Thank you taxguru for the nudge in the right direction.  I had tried to read Schedule 7 and related parts prior to posting the question but missed this bit (not surprising given it runs to some 70+ pages!)

I have also now found the return which needs to be completed within 30 days of completion on HMRC’s website.  These seems to require a computation even for those clients who are not making an immediate payment but are doing so through the SA system as they are already within SA.  Is that correct?  If so, it does not give the sellers, for it is they rather than agents, much time to organise with their agent the production of a CGT comp.

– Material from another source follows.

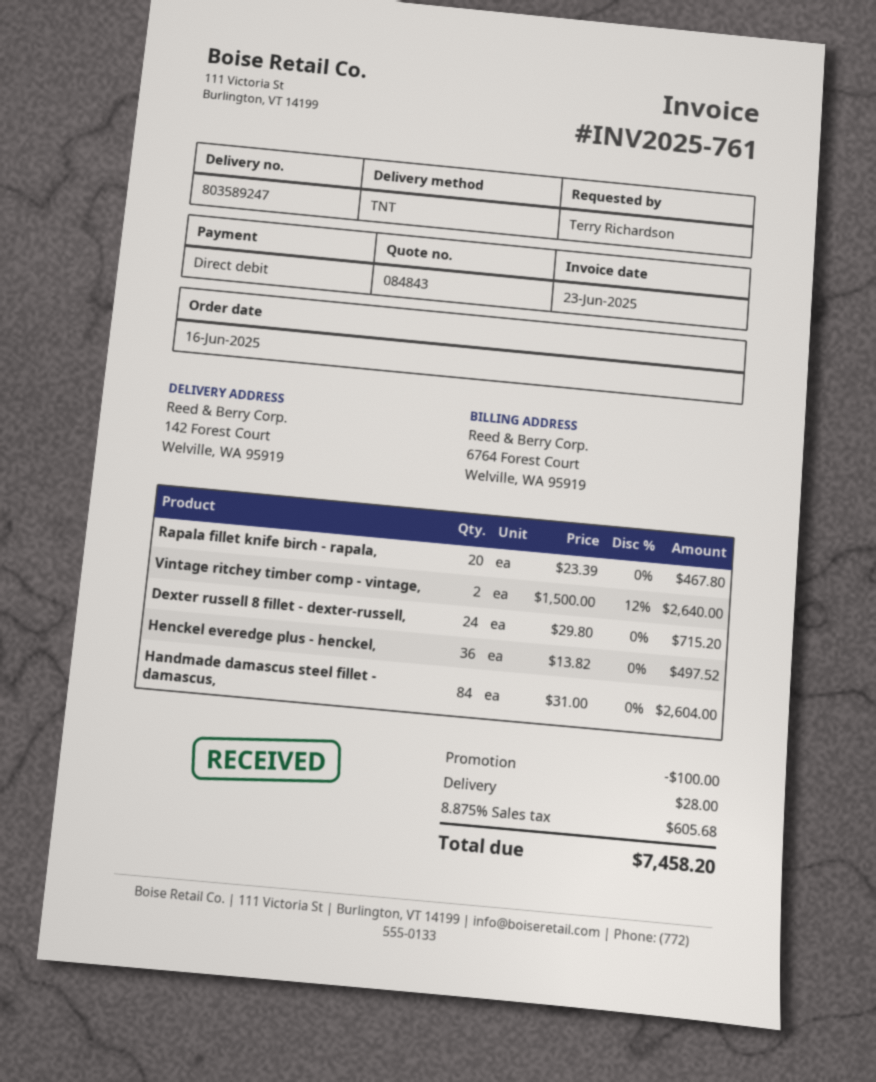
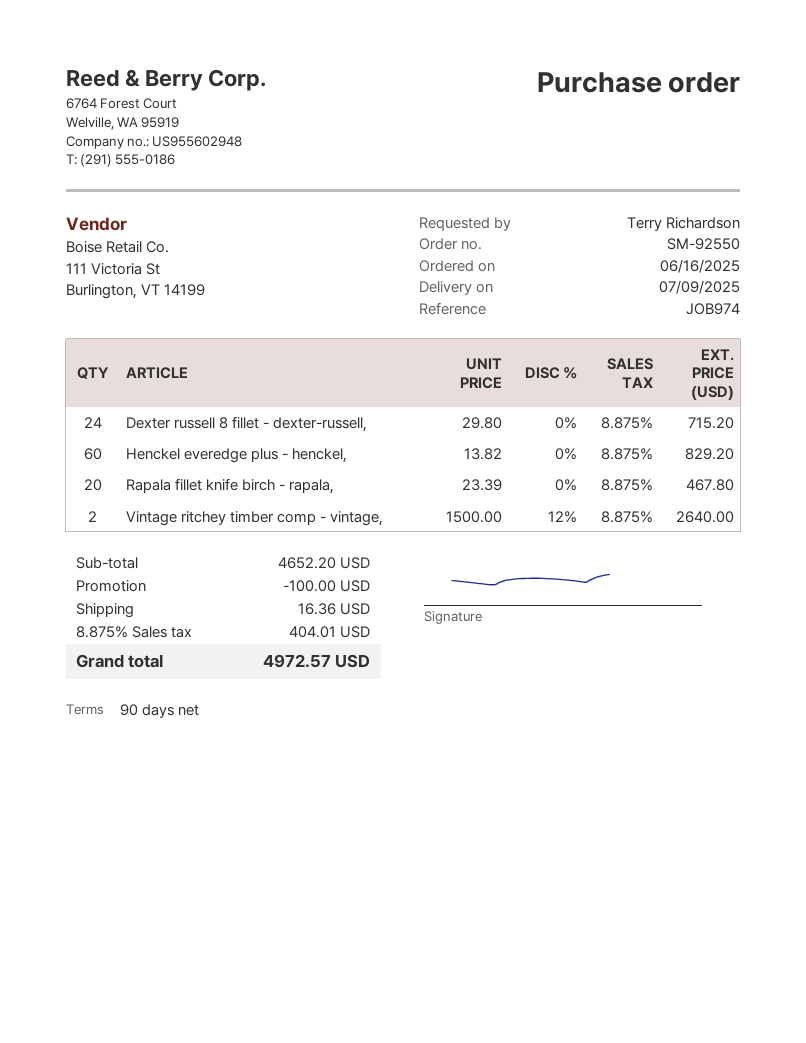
Henckel everedge plus - henckel,: 36 x 13.82 = 497.52 -> 60 x 13.82 = 829.20
Handmade damascus steel fillet - damascus,: 84 x 31.00 = 2604.00 -> none
shipping: 28.00 -> 16.36
tax: 8.875% = 605.68 -> 8.875% = 404.01
total: 7458.20 -> 4972.57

Is that others’ understanding of the situation?

Going on from this I have now read HMRC’s Q&As dated 18 March 2015 and their guidance on .gov.uk.  This says, as other articles I have read, that if the property was previously the non-residents PPR then they are able to claim the last 18 months PPR post 6 April 2015.  It also says that other reliefs such as Lettings Relief and Absence Relief are also due.

I assume that these additional reliefs will only be available if they occur post 6 April 2015.  Can anyone given an opinion as to whether they would apply where the taxpayer has been non-resident for a number of years and may have qualified for these reliefs before 6 April 2015?  My question is, I think, if they qualified for absence relief for say 3 years before 5 April 2015 would this “use up” that relief if they would also qualify for the relief after 6 April 2015?